The state of exception has been extended for 30 days twelve times by the Legislative Assembly. Nuevas Ideas (NI), the Grand Alliance for National Unity (GANA), the Christian Democratic Party (PDC), the National Coalition Party (PCN), and three independent politicians consistently vote for the extensions, while the Nationalist Republican Alliance (ARENA), the Farabundo Martí National Liberation Front (FMLN), Nuestro Tiempo (NT), and Vamos (V) consistently vote against it.

Reactions 

Domestically, the crackdown was popular. An April 2022 Gallup poll found that 91 percent of Salvadorans supported the government's actions, including 78 percent who supported them "much." Many Salvadorans explained that they were weary of violence, and many Salvadorans living in the United States supported the crackdown. Salvadoran Archbishop José Luis Escobar Alas voiced his open support for the crackdown in July 2022.

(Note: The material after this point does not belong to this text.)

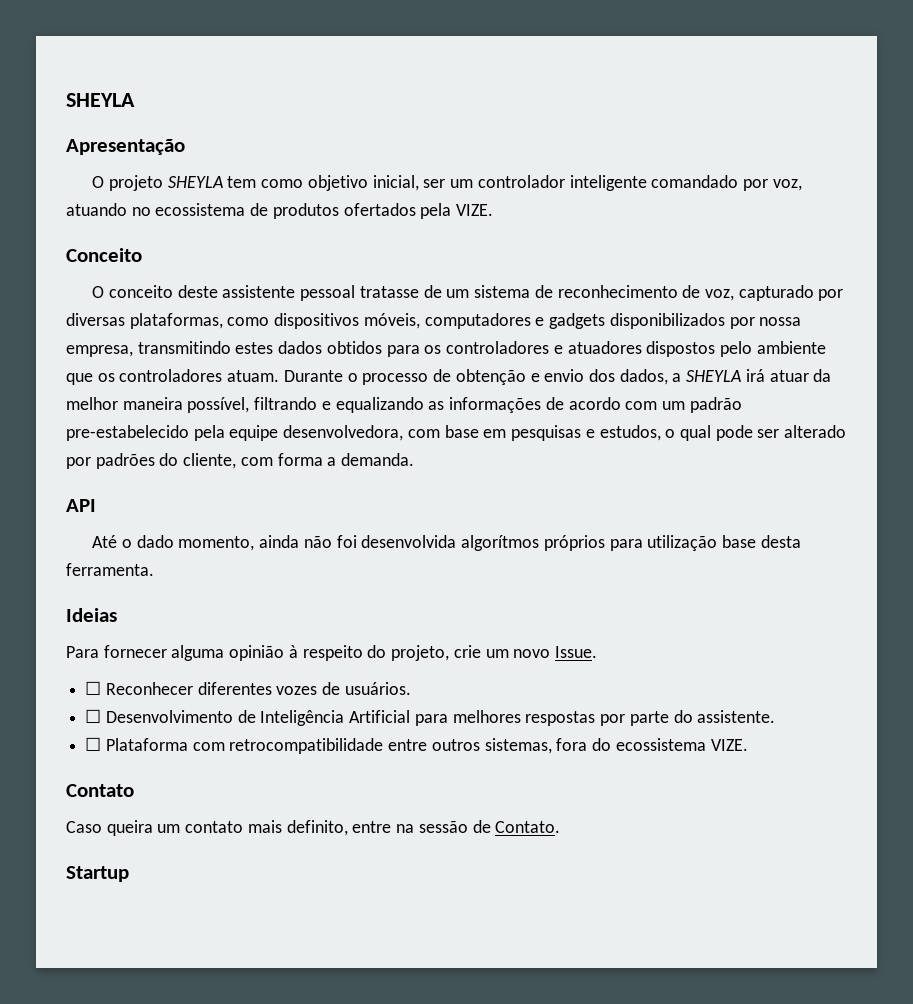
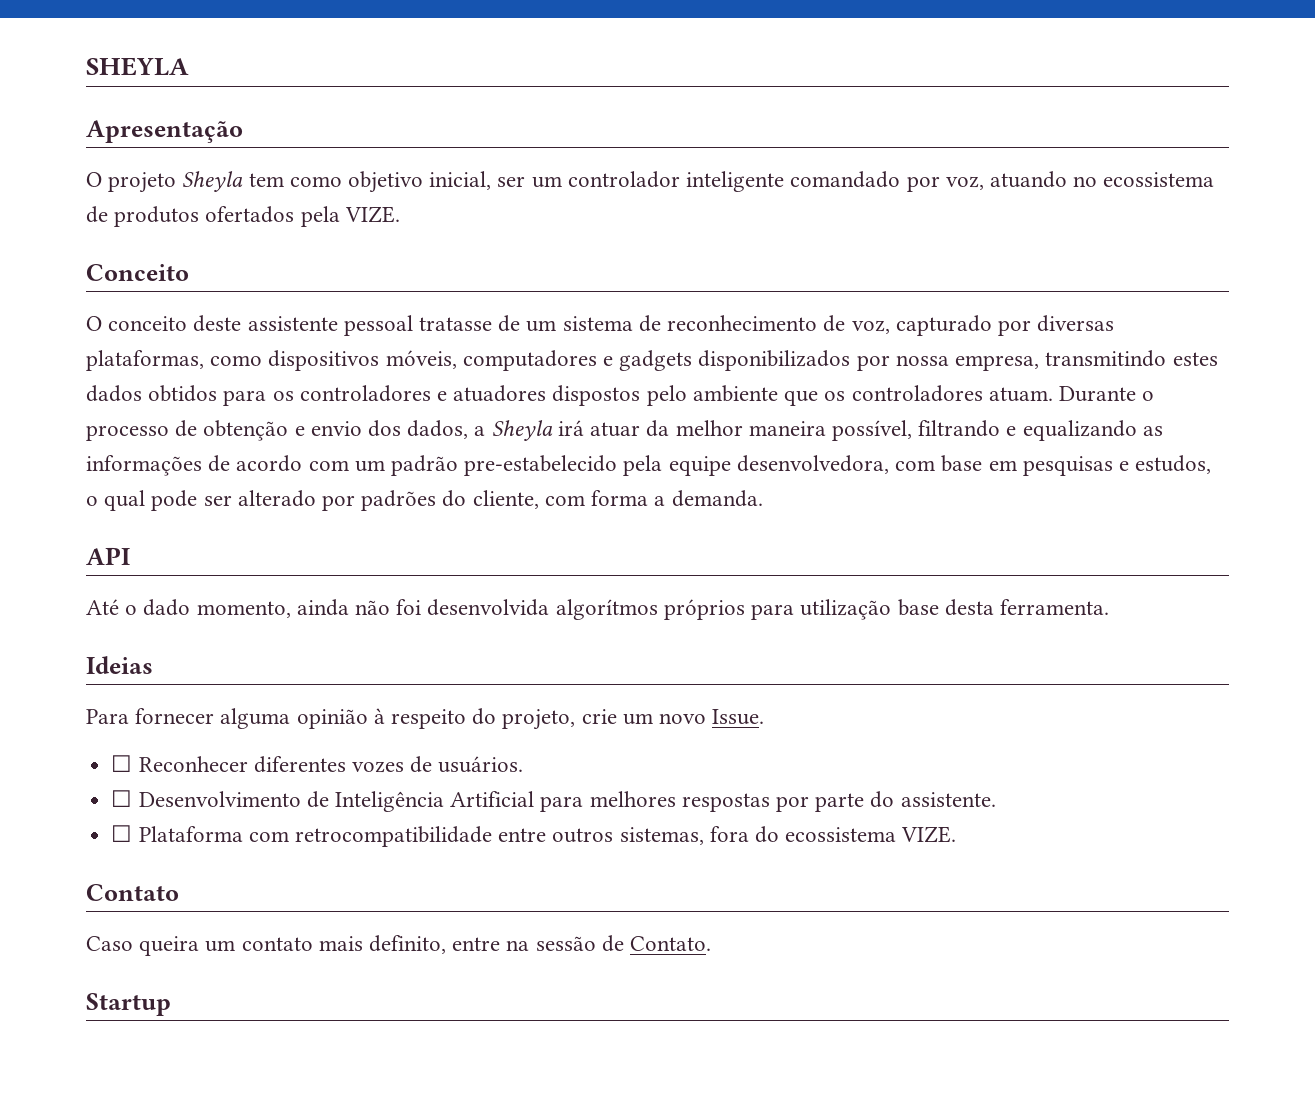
[167,176,223,188] SHEYLA -> [182,171,244,192] Sheyla
[686,370,742,382] SHEYLA -> [491,420,553,441] Sheyla

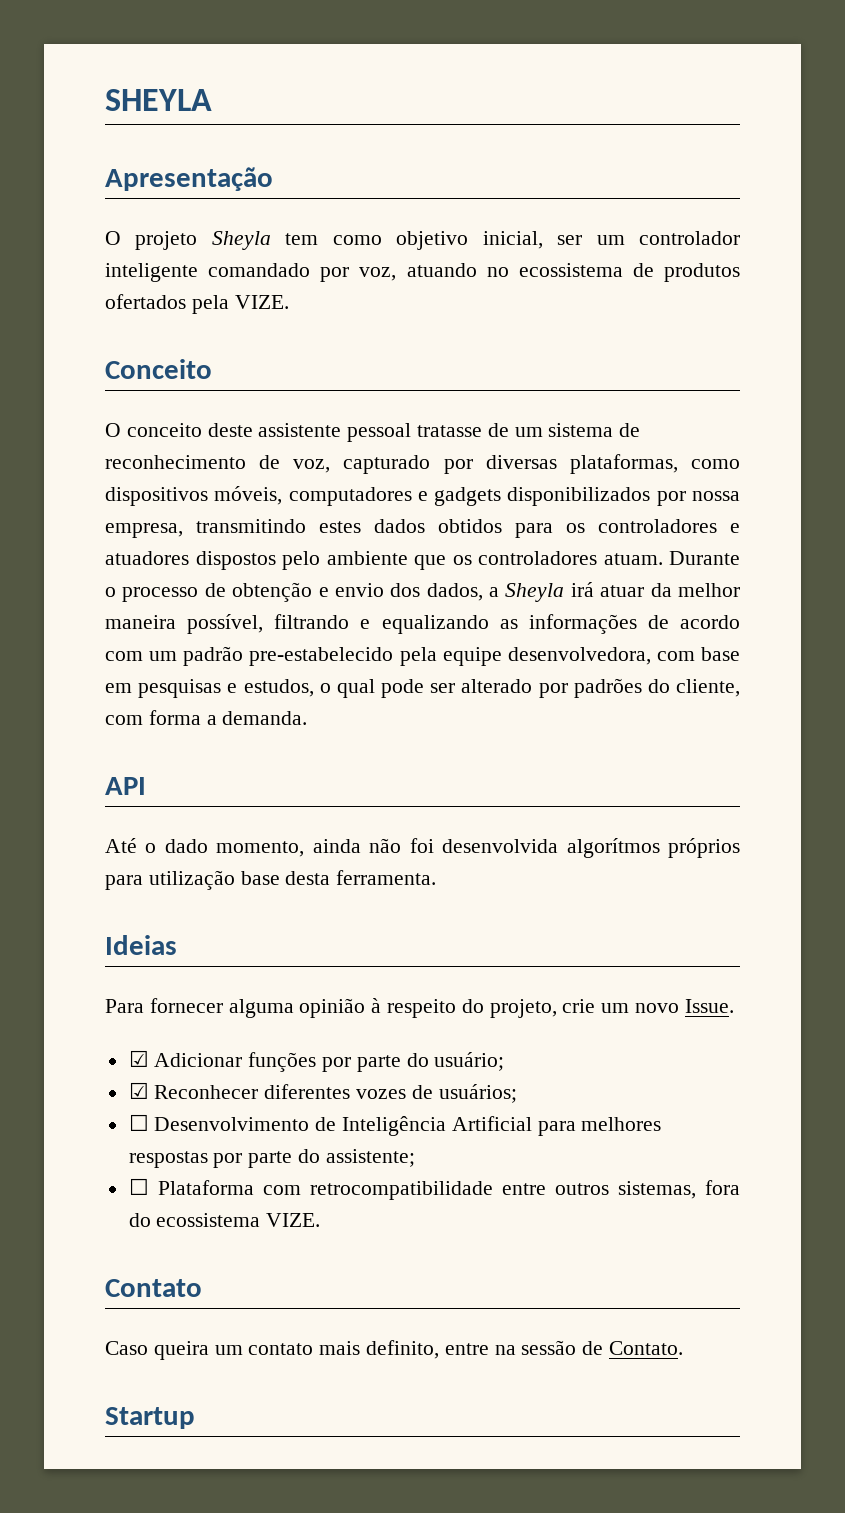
[111,755,133,772] ☐ -> [128,1050,505,1072] [128,1082,149,1099] ☑ Adicionar funções por parte do usuário; // ☑
[438,756,524,773] usuários. -> [438,1084,517,1103] usuários;
[900,792,996,807] assistente. -> [325,1149,415,1167] assistente;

Human rights advocates have criticized the arrests as often arbitrary, based on a person's appearance or residence, and expressed concern that innocent people are being caught in the sweeps. Bukele claimed that only 1 percent of arrests would be incorrect, and Salvadoran Defense Minister René Merino Monroy claimed that arrested persons found to have no links to gangs would be freed, saying that "the people need to know that if they're not involved in anything bad, nothing bad will happen to them." Human Rights Watch criticized the government's policy as "first arrest, then tweet, and investigate later", referencing Salvadoran police's tweets depicting people's arrests. Human rights groups have also expressed concern that the arrests have little to do with gang violence, suggesting Bukele will use them to consolidate power and target critics.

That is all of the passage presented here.